Your task
Send back the records exactly as written, with no images.

[Data for analysis — start]

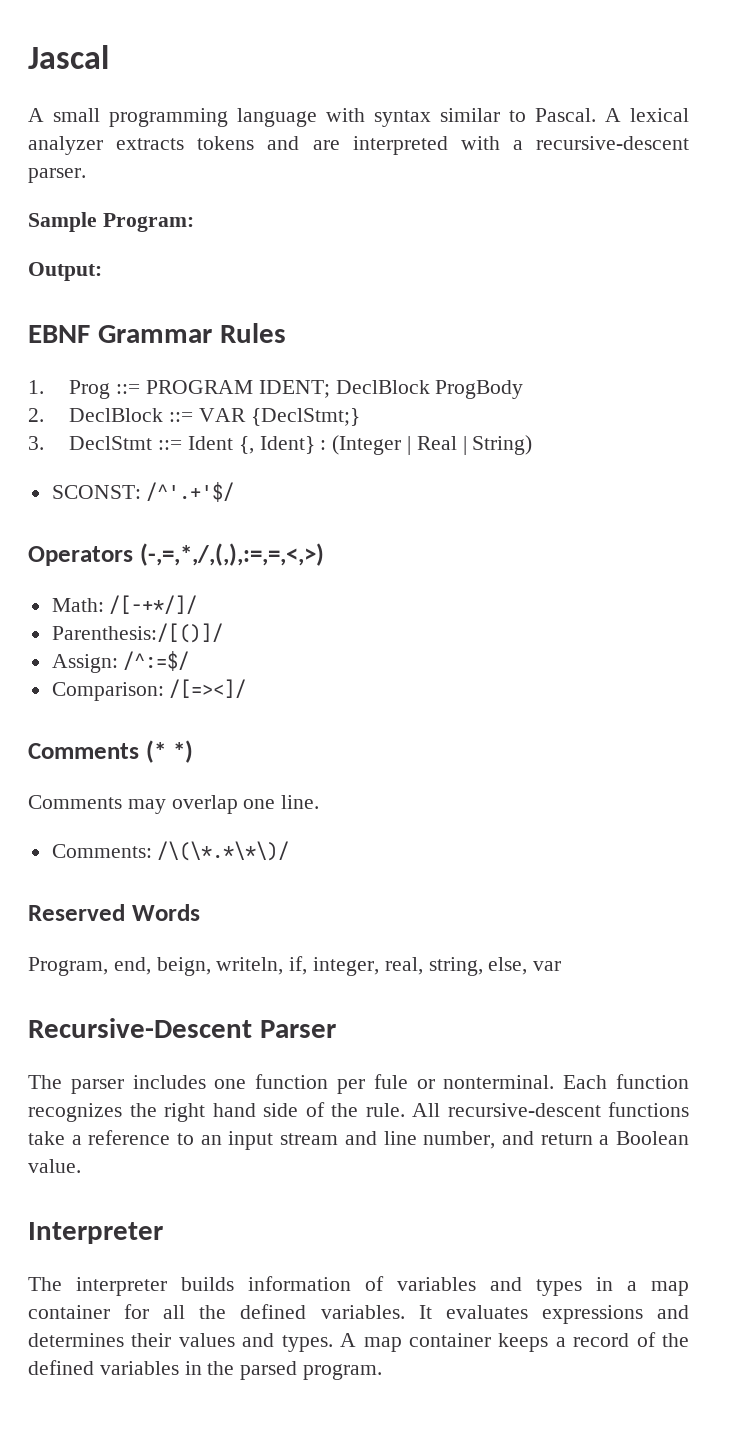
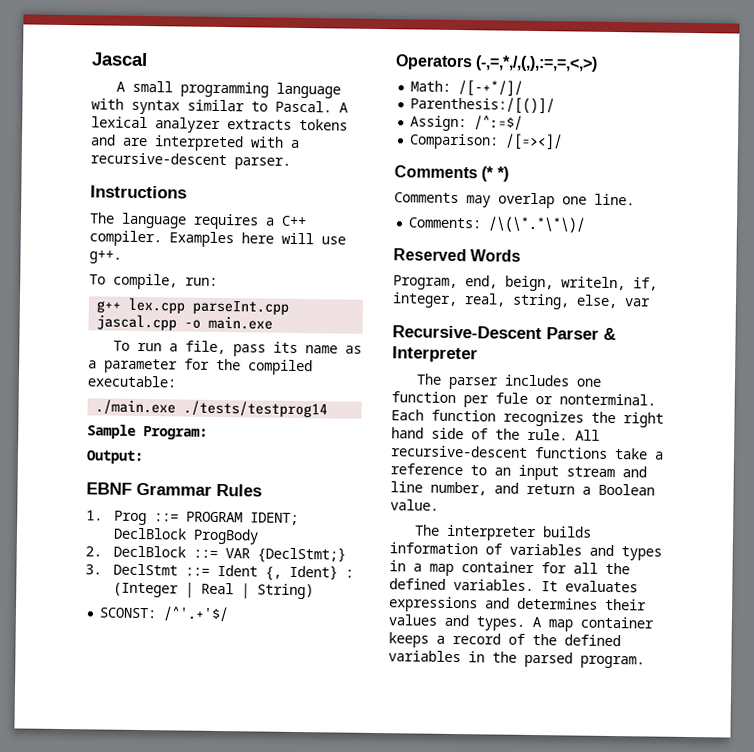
+ Instructions
+ The language requires a C++ compiler. Examples here will use g++.
+ To compile, run:
+ g++ lex.cpp parseInt.cpp jascal.cpp -o main.exe
+ To run a file, pass its name as a parameter for the compiled executable:
+ ./main.exe ./tests/testprog14
- Recursive-Descent Parser
+ Recursive-Descent Parser & Interpreter
- Interpreter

[Data for analysis — finish]

Task response
+ Instructions
+ The language requires a C++ compiler. Examples here will use g++.
+ To compile, run:
+ g++ lex.cpp parseInt.cpp jascal.cpp -o main.exe
+ To run a file, pass its name as a parameter for the compiled executable:
+ ./main.exe ./tests/testprog14
- Recursive-Descent Parser
+ Recursive-Descent Parser & Interpreter
- Interpreter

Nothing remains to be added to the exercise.